▶ Task
Please, without the pictures, restate every entry exactly.

*-*-*

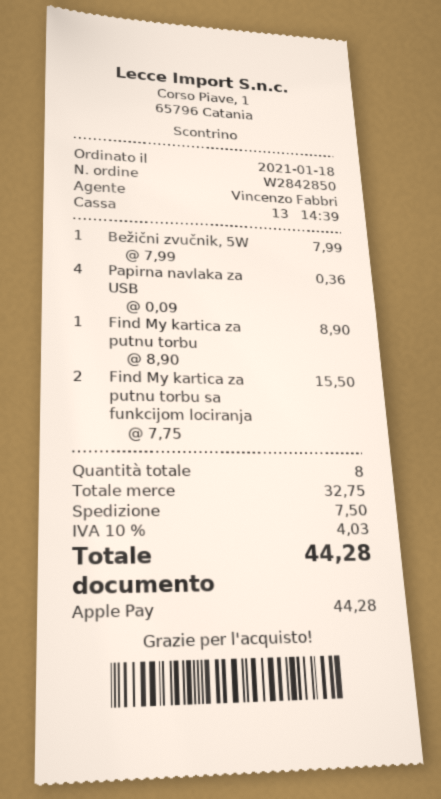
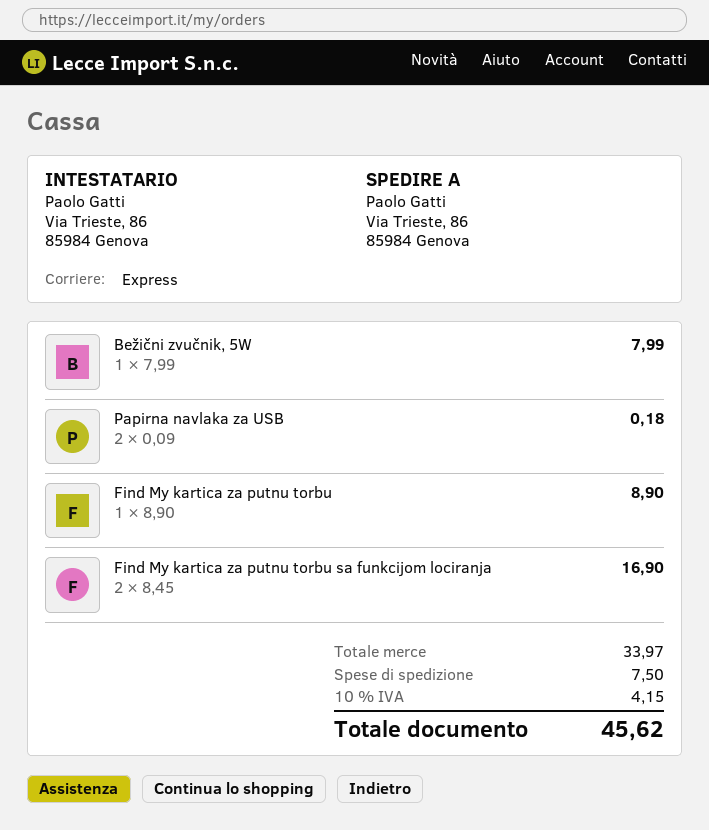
Papirna navlaka za USB: 4 x 0.09 = 0.36 -> 2 x 0.09 = 0.18
Find My kartica za putnu torbu sa funkcijom lociranja: 2 x 7.75 = 15.50 -> 2 x 8.45 = 16.90
subtotal: 32.75 -> 33.97
tax: 10% = 4.03 -> 10% = 4.15
total: 44.28 -> 45.62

*-*-*

▶ Result
Papirna navlaka za USB: 4 x 0.09 = 0.36 -> 2 x 0.09 = 0.18
Find My kartica za putnu torbu sa funkcijom lociranja: 2 x 7.75 = 15.50 -> 2 x 8.45 = 16.90
subtotal: 32.75 -> 33.97
tax: 10% = 4.03 -> 10% = 4.15
total: 44.28 -> 45.62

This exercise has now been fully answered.